> What you should do
All lines from the entries below that contain the string "might" should be copied out.

> Data supplied
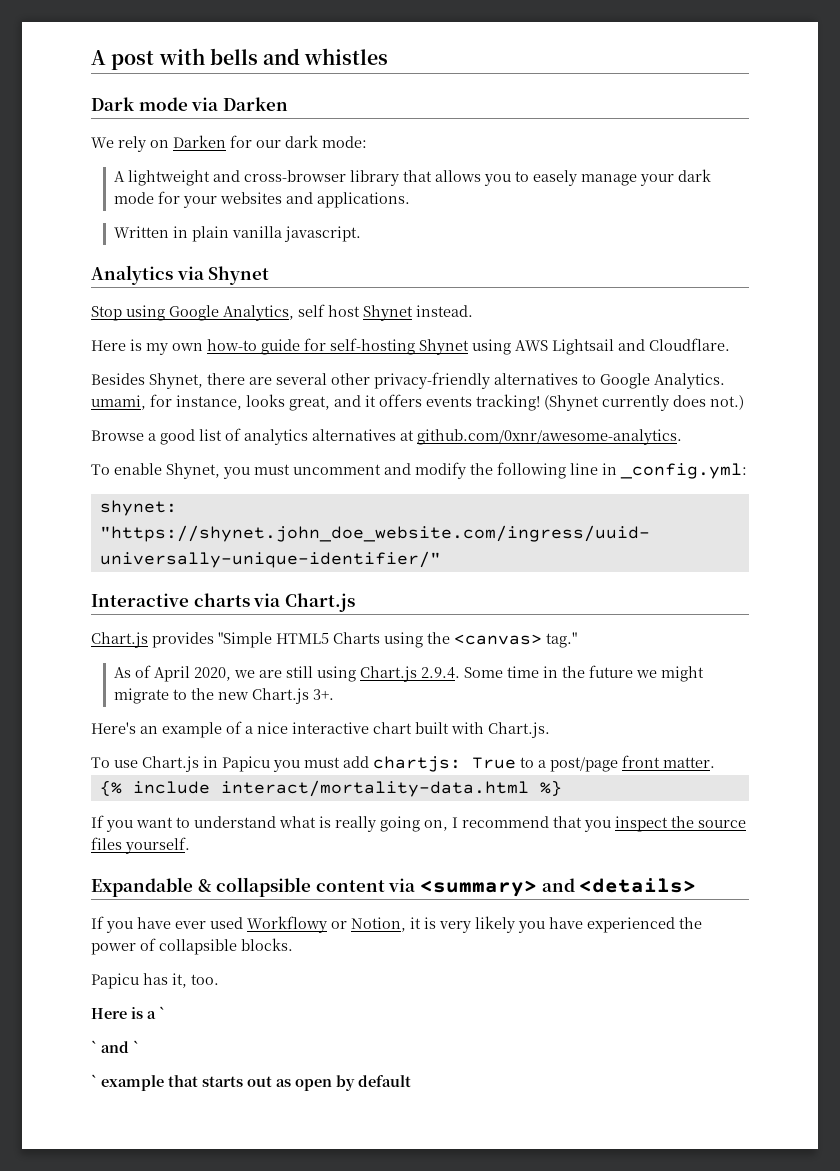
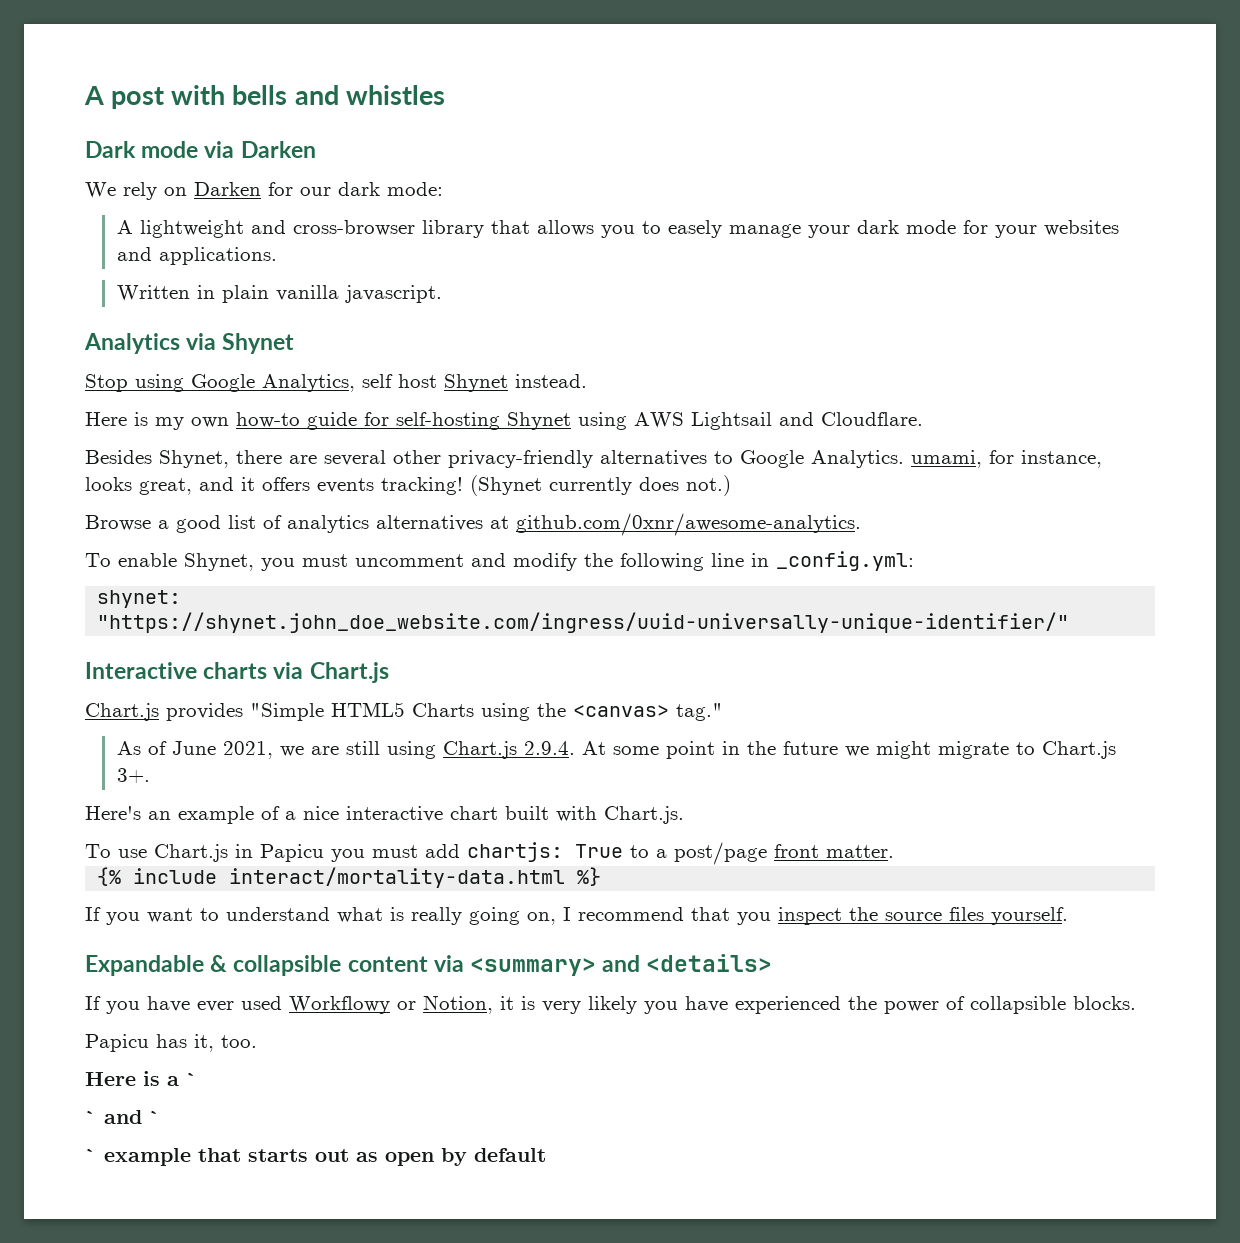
- As of April 2020, we are still using Chart.js 2.9.4. Some time in the future we might migrate to the new Chart.js 3+.
+ As of June 2021, we are still using Chart.js 2.9.4. At some point in the future we might migrate to Chart.js 3+.

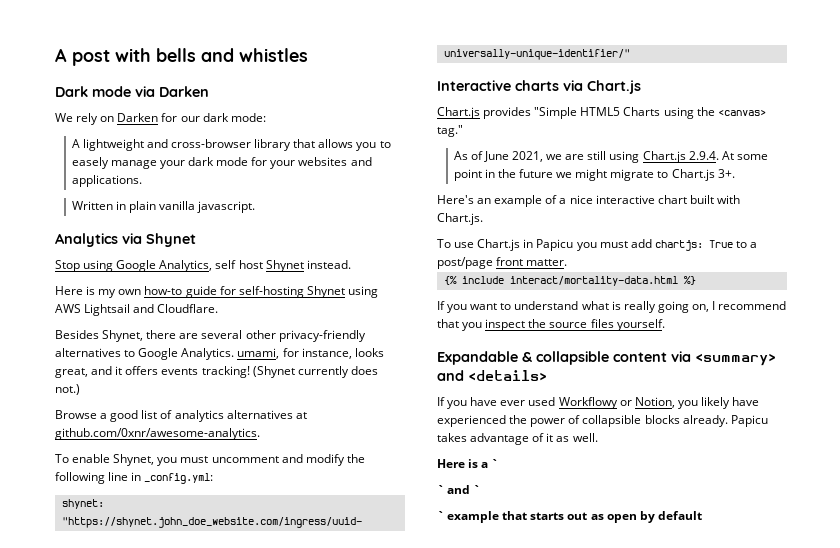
- If you have ever used Workflowy or Notion, it is very likely you have experienced the power of collapsible blocks.
- Papicu has it, too.
+ If you have ever used Workflowy or Notion, you likely have experienced the power of collapsible blocks already. Papicu takes advantage of it as well.

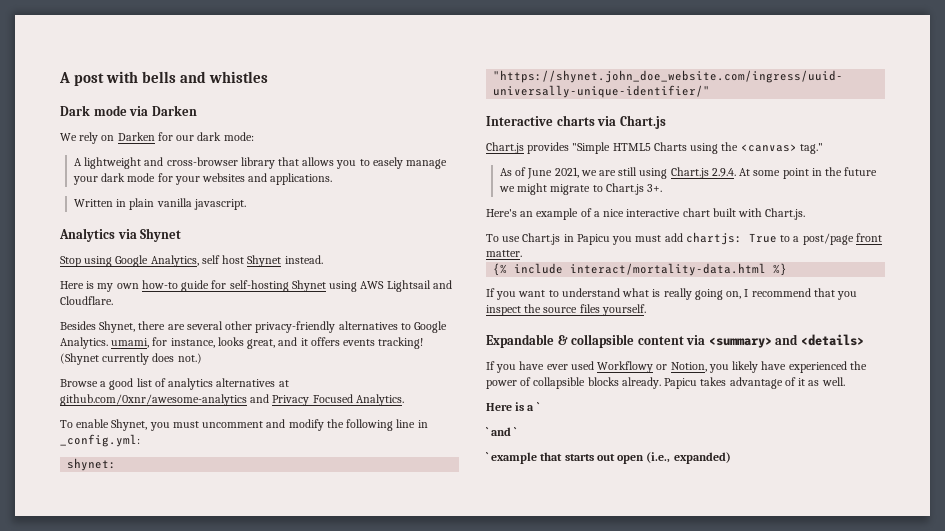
- Browse a good list of analytics alternatives at github.com/0xnr/awesome-analytics.
+ Browse a good list of analytics alternatives at github.com/0xnr/awesome-analytics and Privacy Focused Analytics.
- ` example that starts out as open by default
+ ` example that starts out open (i.e., expanded)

> Expected answer
- As of April 2020, we are still using Chart.js 2.9.4. Some time in the future we might migrate to the new Chart.js 3+.
+ As of June 2021, we are still using Chart.js 2.9.4. At some point in the future we might migrate to Chart.js 3+.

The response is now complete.